If the commitment, as written, is completed, it could have a moderate impact on the way the bidding processes work. The electronic bidding process has already resulted in efficiency gains for City Hall. If the city is able to increase transparency and access to information through the standardization of information and make it available in an open format, it could potentially have some impact, reducing information asymmetries and preventing price fixing and anti-competitive practices. This would result in a reduction of transaction costs and increase further the efficiency of public expenditures.
Next steps
Although the commitment is very detailed and with a good potential to deliver a moderate impact, there are aspects to take into consideration that were not stated in the action plan. As the commitment is related to several digital platforms, integration of databases and systems, it will require a high level of coordination capacity among different Secretariats: Management, Finance, CGM, SMIT, and others.

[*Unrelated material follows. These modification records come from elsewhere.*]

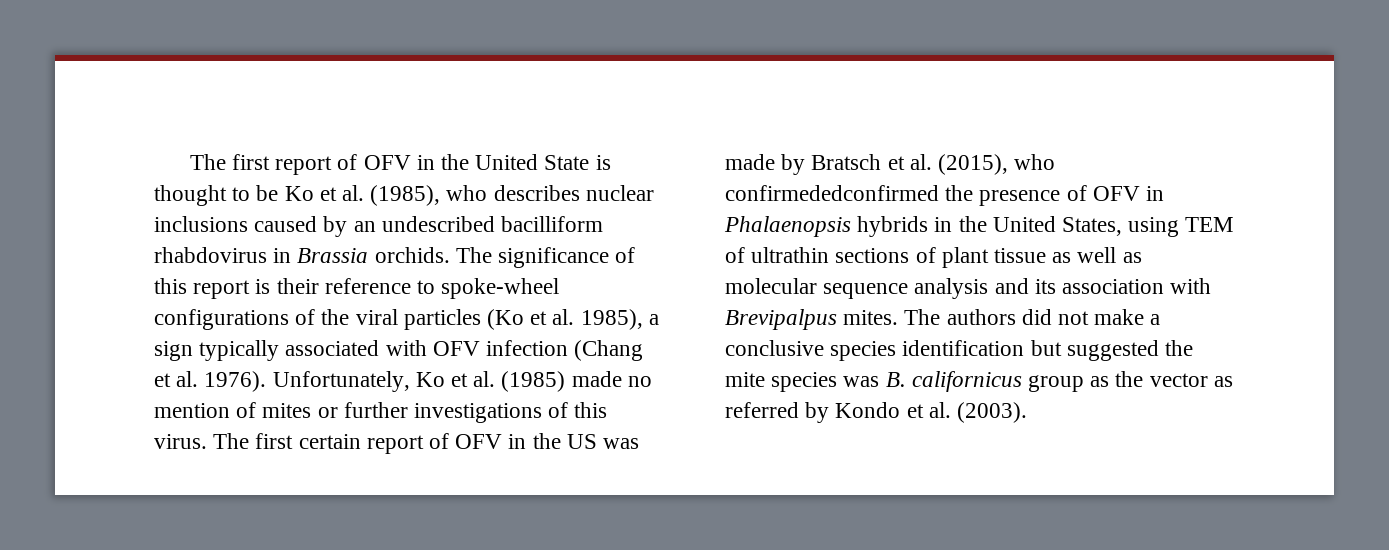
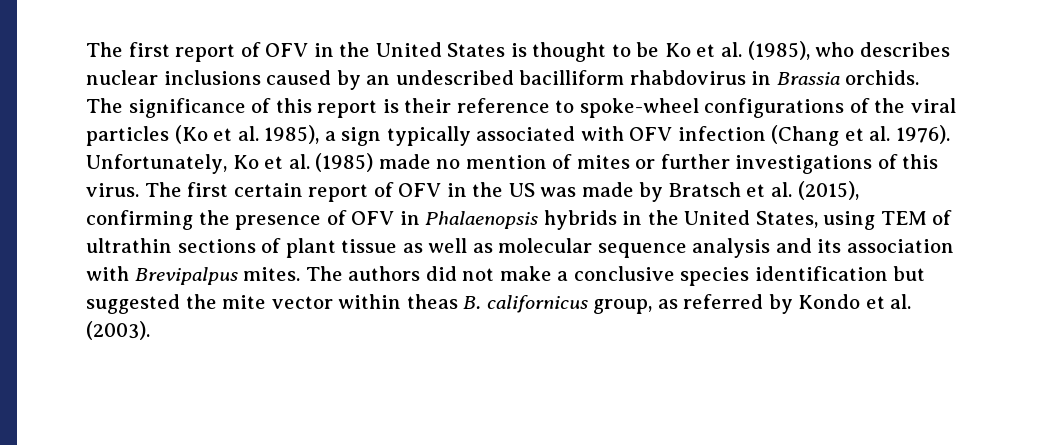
- The first report of OFV in the United State is thought to be Ko et al. (1985), who describes nuclear inclusions caused by an undescribed bacilliform rhabdovirus in Brassia orchids.
+ The first report of OFV in the United States is thought to be Ko et al. (1985), who describes nuclear inclusions caused by an undescribed bacilliform rhabdovirus in Brassia orchids.
- The first certain report of OFV in the US was made by Bratsch et al. (2015), who confirmededconfirmed the presence of OFV in Phalaenopsis hybrids in the United States, using TEM of ultrathin sections of plant tissue as well as molecular sequence analysis and its association with Brevipalpus mites.
+ The first certain report of OFV in the US was made by Bratsch et al. (2015), confirming the presence of OFV in Phalaenopsis hybrids in the United States, using TEM of ultrathin sections of plant tissue as well as molecular sequence analysis and its association with Brevipalpus mites.
- The authors did not make a conclusive species identification but suggested the mite species was B. californicus group as the vector as referred by Kondo et al. (2003).
+ The authors did not make a conclusive species identification but suggested the mite vector within theas B. californicus group, as referred by Kondo et al. (2003).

Also, it is worth noting that this commitment contains a strong overlap with the commitment 3, related to the integration of platform of public information from City Hall. Therefore, efforts should be taken in coordination to achieve the integration of the platform to complete both commitments.

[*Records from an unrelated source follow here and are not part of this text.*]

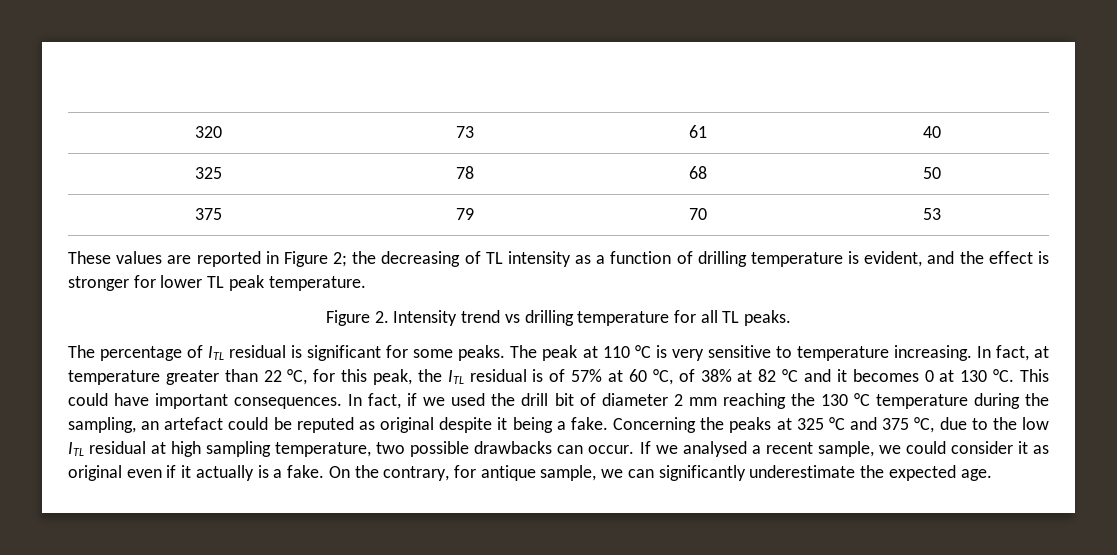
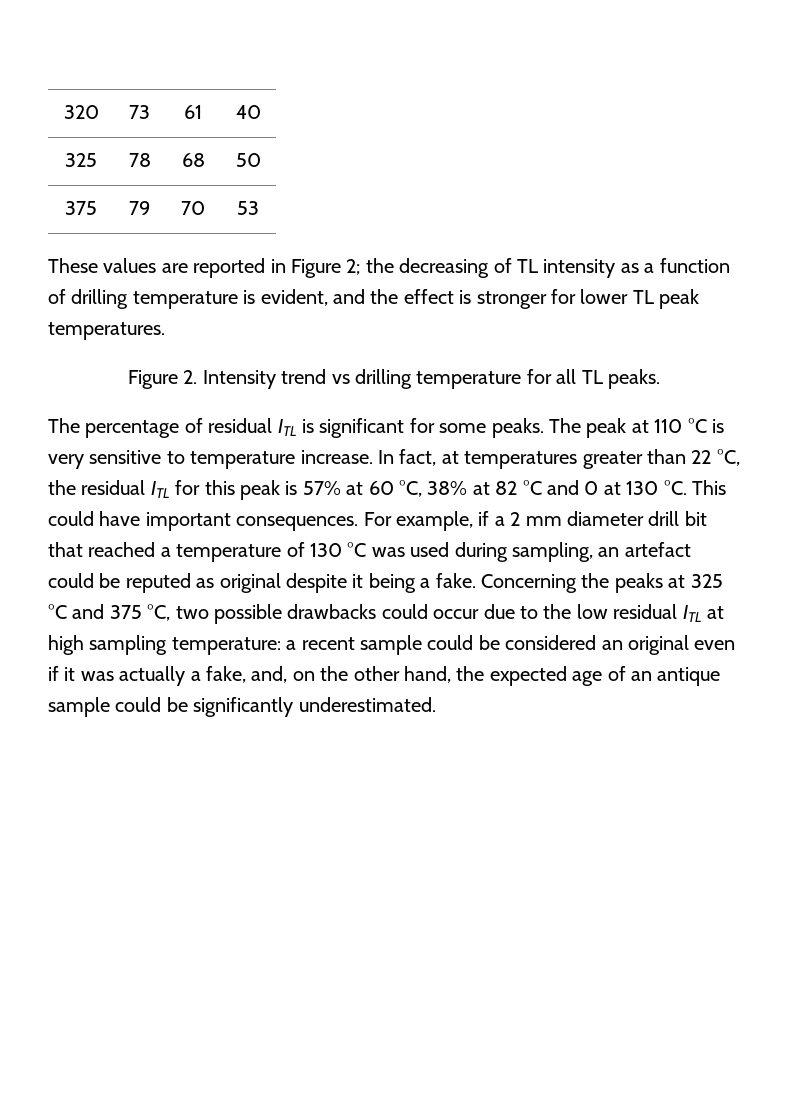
- These values are reported in Figure 2; the decreasing of TL intensity as a function of drilling temperature is evident, and the effect is stronger for lower TL peak temperature.
+ These values are reported in Figure 2; the decreasing of TL intensity as a function of drilling temperature is evident, and the effect is stronger for lower TL peak temperatures.
- The percentage of ITL residual is significant for some peaks.
+ The percentage of residual ITL is significant for some peaks.
- The peak at 110 °C is very sensitive to temperature increasing.
+ The peak at 110 °C is very sensitive to temperature increase.
- In fact, at temperature greater than 22 °C, for this peak, the ITL residual is of 57% at 60 °C, of 38% at 82 °C and it becomes 0 at 130 °C.
+ In fact, at temperatures greater than 22 °C, the residual ITL for this peak is 57% at 60 °C, 38% at 82 °C and 0 at 130 °C.
- In fact, if we used the drill bit of diameter 2 mm reaching the 130 °C temperature during the sampling, an artefact could be reputed as original despite it being a fake.
+ For example, if a 2 mm diameter drill bit that reached a temperature of 130 °C was used during sampling, an artefact could be reputed as original despite it being a fake.
- Concerning the peaks at 325 °C and 375 °C, due to the low ITL residual at high sampling temperature, two possible drawbacks can occur. If we analysed a recent sample, we could consider it as original even if it actually is a fake. On the contrary, for antique sample, we can significantly underestimate the expected age.
+ Concerning the peaks at 325 °C and 375 °C, two possible drawbacks could occur due to the low residual ITL at high sampling temperature: a recent sample could be considered an original even if it was actually a fake, and, on the other hand, the expected age of an antique sample could be significantly underestimated.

In relation to milestone 1, the implementation team could be more ambitious and try to develop a research-action type of diagnosis, to ensure policy recommendations will be implemented and tested as the survey is carried out, so that relevant research work is not gone to waste.
In relation to the standardization and improvement of publications of procurement information, the IRM researcher recommends that the procedure be more straightforward and simple so that the public servant publishing documents comply with standards, without having to consult with manuals or diverge from the desired guidelines.

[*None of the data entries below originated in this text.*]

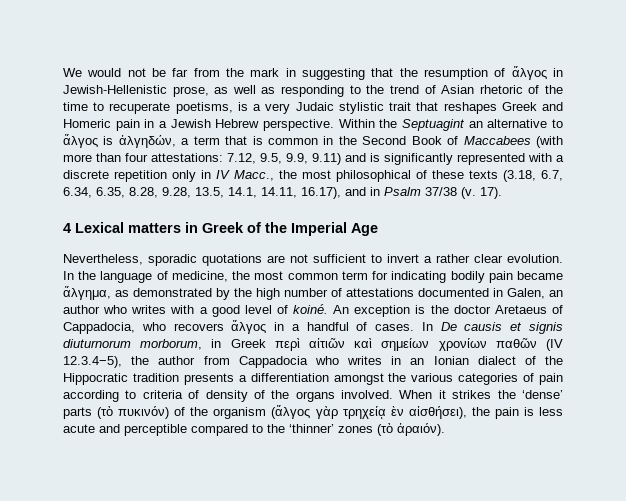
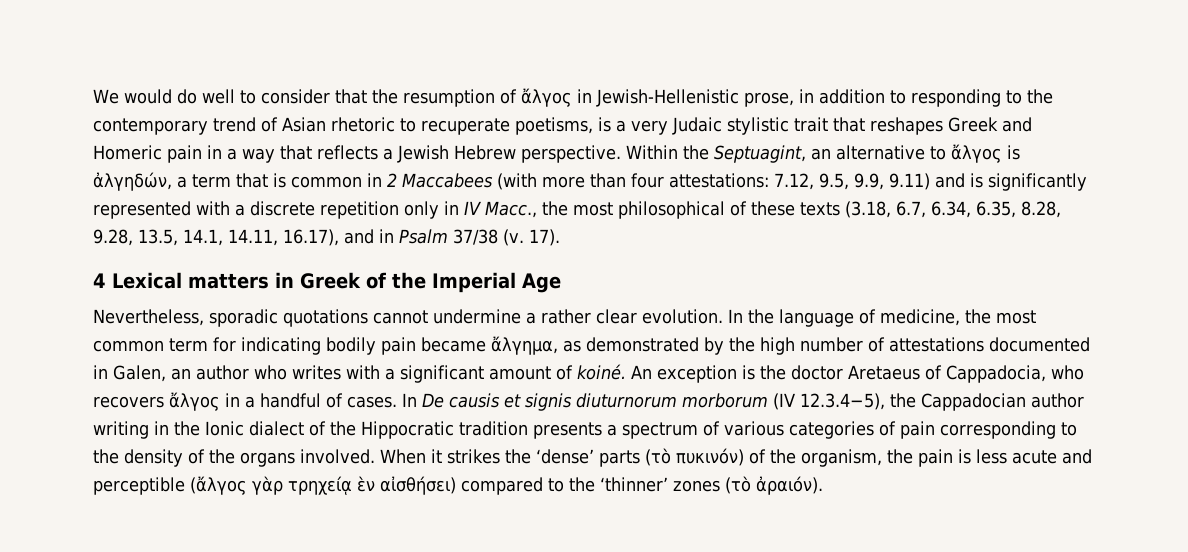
- We would not be far from the mark in suggesting that the resumption of ἄλγος in Jewish-Hellenistic prose, as well as responding to the trend of Asian rhetoric of the time to recuperate poetisms, is a very Judaic stylistic trait that reshapes Greek and Homeric pain in a Jewish Hebrew perspective.
+ We would do well to consider that the resumption of ἄλγος in Jewish-Hellenistic prose, in addition to responding to the contemporary trend of Asian rhetoric to recuperate poetisms, is a very Judaic stylistic trait that reshapes Greek and Homeric pain in a way that reflects a Jewish Hebrew perspective.
- Within the Septuagint an alternative to ἄλγος is ἀλγηδών, a term that is common in the Second Book of Maccabees (with more than four attestations: 7.12, 9.5, 9.9, 9.11) and is significantly represented with a discrete repetition only in IV Macc., the most philosophical of these texts (3.18, 6.7, 6.34, 6.35, 8.28, 9.28, 13.5, 14.1, 14.11, 16.17), and in Psalm 37/38 (v.
+ Within the Septuagint, an alternative to ἄλγος is ἀλγηδών, a term that is common in 2 Maccabees (with more than four attestations: 7.12, 9.5, 9.9, 9.11) and is significantly represented with a discrete repetition only in IV Macc., the most philosophical of these texts (3.18, 6.7, 6.34, 6.35, 8.28, 9.28, 13.5, 14.1, 14.11, 16.17), and in Psalm 37/38 (v.
- Nevertheless, sporadic quotations are not sufficient to invert a rather clear evolution.
+ Nevertheless, sporadic quotations cannot undermine a rather clear evolution.
- In the language of medicine, the most common term for indicating bodily pain became ἄλγημα, as demonstrated by the high number of attestations documented in Galen, an author who writes with a good level of koiné.
+ In the language of medicine, the most common term for indicating bodily pain became ἄλγημα, as demonstrated by the high number of attestations documented in Galen, an author who writes with a significant amount of koiné.
- In De causis et signis diuturnorum morborum, in Greek περὶ αἰτιῶν καὶ σημείων χρονίων παθῶν (IV 12.3.4−5), the author from Cappadocia who writes in an Ionian dialect of the Hippocratic tradition presents a differentiation amongst the various categories of pain according to criteria of density of the organs involved.
+ In De causis et signis diuturnorum morborum (IV 12.3.4−5), the Cappadocian author writing in the Ionic dialect of the Hippocratic tradition presents a spectrum of various categories of pain corresponding to the density of the organs involved.
- When it strikes the ‘dense’ parts (τὸ πυκινόν) of the organism (ἄλγος γὰρ τρηχείᾳ ὲν αἰσθήσει), the pain is less acute and perceptible compared to the ‘thinner’ zones (τὸ ἀραιόν).
+ When it strikes the ‘dense’ parts (τὸ πυκινόν) of the organism, the pain is less acute and perceptible (ἄλγος γὰρ τρηχείᾳ ὲν αἰσθήσει) compared to the ‘thinner’ zones (τὸ ἀραιόν).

It is also advisable to be more specific about the goals to be attained with the capacity building activities, defining specific gaps to be addressed and connecting them to the main objective of the commitment.
As the IRM researcher has recommended for commitment number 3, in this case, the city also could benefit from co-creation dynamics and crowdsourcing. Civil society and citizens in general might rely on a series of skills and knowledge that might render the integration process better and faster. Moreover, it is important to retrieve and to take into considerations the reflection, research and learnings from the initiatives undertaken by the Office of the Municipal Comptroller, in its COPI department, in particular the Open Contracting programme, [34] to make quicker advances and avoid institutional knowledge going to waste.
Also, it would be important to integrate key stakeholders (civil servants that work directly with procurement and supplier companies) not only at the end stage, as it is provided, but also at the earlier stages, before and during the concrete actions to integrate the procurement information, as they will probably play a role in improving data.
The IRM researcher believes this could be a commitment that should be given priority and continued in the future, as it has a potentially major impact, but it might require a longer time to be running at full speed. But it also has measurable objects (purchases) that can be used as baselines for policy evaluation in the future.